After reading all these fantastic mpg you are all getting I can only hang my head in sorrow and say every village has one. As LPG is getting harder to get I can see a time when we will be mostly using petrol ..... which the van runs better on and we get better mpg but still nowhere as good as most of the vans on here.

Rae


----------



## Wully (Sep 7, 2020)

But you’ve got an Ann


----------



## in h (Sep 7, 2020)

StreetSleeper said:


> we will be mostly using petrol ..... which the van runs better on and we get better mpg but still nowhere as good as most of the vans on here.
> 
> Rae


I'm hoping for a resurgence in LPG - it's a perfect replacement for petrol and diesel engines vehicles.
My LPG car ran at least as well on LPG and it did more MPG on LPG: I assume the fuel injection system was smarter.
Wish I had kept it. It'd only done about 160,000 miles and was in fine fettle.
[later] Oops! Just noticed that typo.
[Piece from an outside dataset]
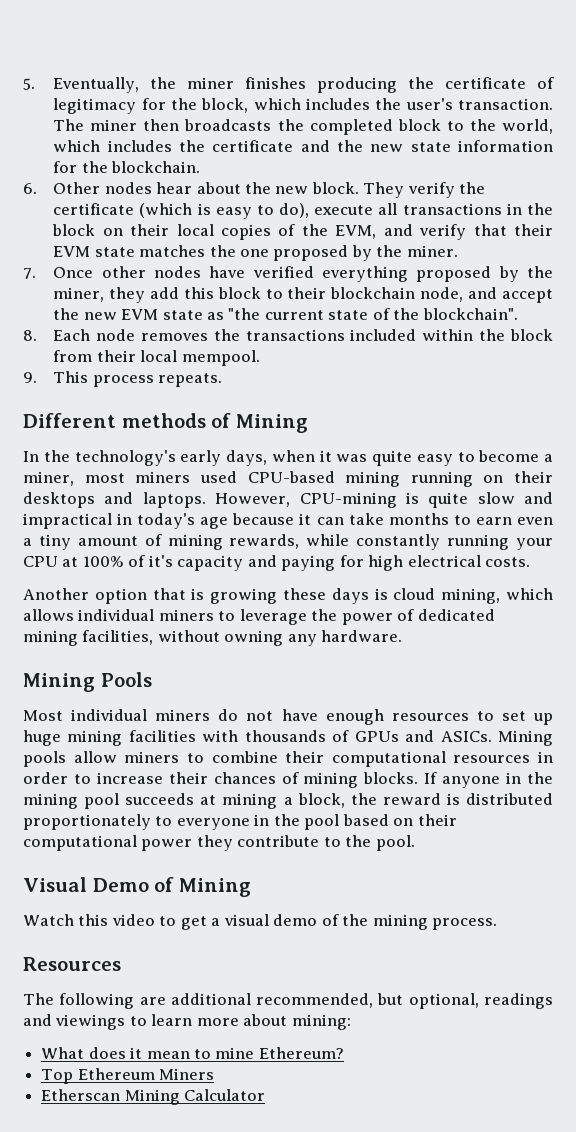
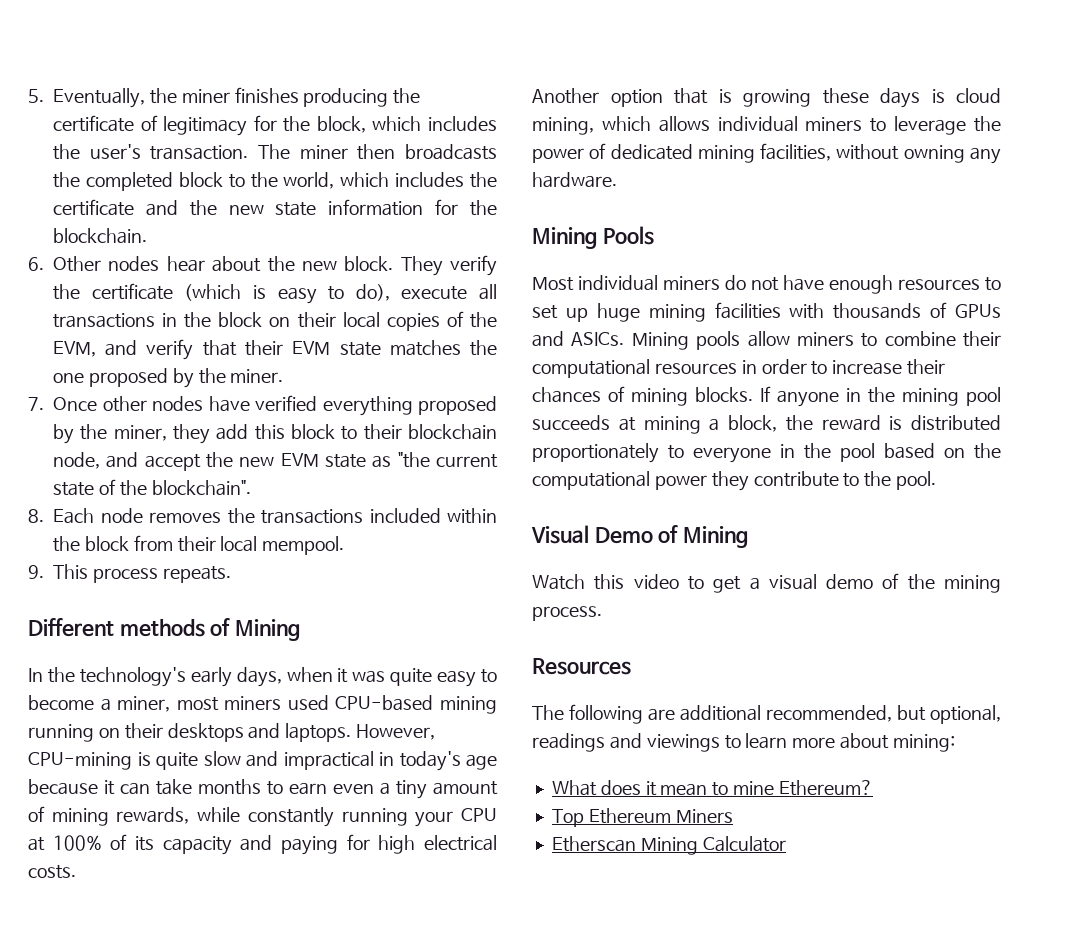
[148,555,173,567] it's -> [135,836,155,851] its
[417,814,457,826] their -> [974,443,1001,459] the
It had done 260,000 miles, not 160,000


----------



## Bossangel (Sep 7, 2020)

2007 iveco daily, careful driver, 25mpg


----------



## BGT180 (Sep 8, 2020)

mfw said:


> Ducato 2.8 best i can get is 28 mpg staying under 60 higher speeds and it drops to under 25 mpg


About the same


----------



## trevskoda (Sep 8, 2020)

You lot have heavy right foot,my big bus is easy 30mpg at 55mph.


----------



## mickymost (Sep 8, 2020)

trevskoda said:


> You lot have heavy right foot,my big bus is easy 30mpg at 55mph.View attachment 86338




Trev looking at that picture when the wind hits your Van when travelling its going underneath as it appears to be streamlined towards the rear rather than hitting the flat shaped roof.What im trying to say is the front looks in that picture higher in height than the rear and thats amazing.


----------



## Tookey (Sep 8, 2020)

mickymost said:


> Trev looking at that picture when the wind hits your Van when travelling its going underneath as it appears to be streamlined towards the rear rather than hitting the flat shaped roof.What im trying to say is the front looks in that picture higher in height than the rear and thats amazing.


Exactly, that's why it's good mpg, its floating!


----------



## Toffeecat (Sep 8, 2020)

Adria 590 with a fiat 130bhp engine. Fully loaded averages 30mpg. Thats good considering my fiat panda cross twin Air just manages 40mpg


----------



## Deleted member 77519 (Sep 8, 2020)

2005 Srinter cd 311 2.2. Around 30mpg, cruising. Used to be able to squeeze 38mpg at a leisurely 55mph. Then I made the mistake of removing the dual mass flywheel and fitting a solid one. I now have to rev it to 2500rpm before a gear change, otherwise the vibration up to 2000rpm in every gear rattles my teeth.


----------



## mfw (Sep 8, 2020)

trevskoda said:


> You lot have heavy right foot,my big bus is easy 30mpg at 55mph.View attachment 86338



This has good fuel consumption


----------



## dane (Sep 8, 2020)

33 is good for a Dyna.  Which engine?  Guessing it's a TD.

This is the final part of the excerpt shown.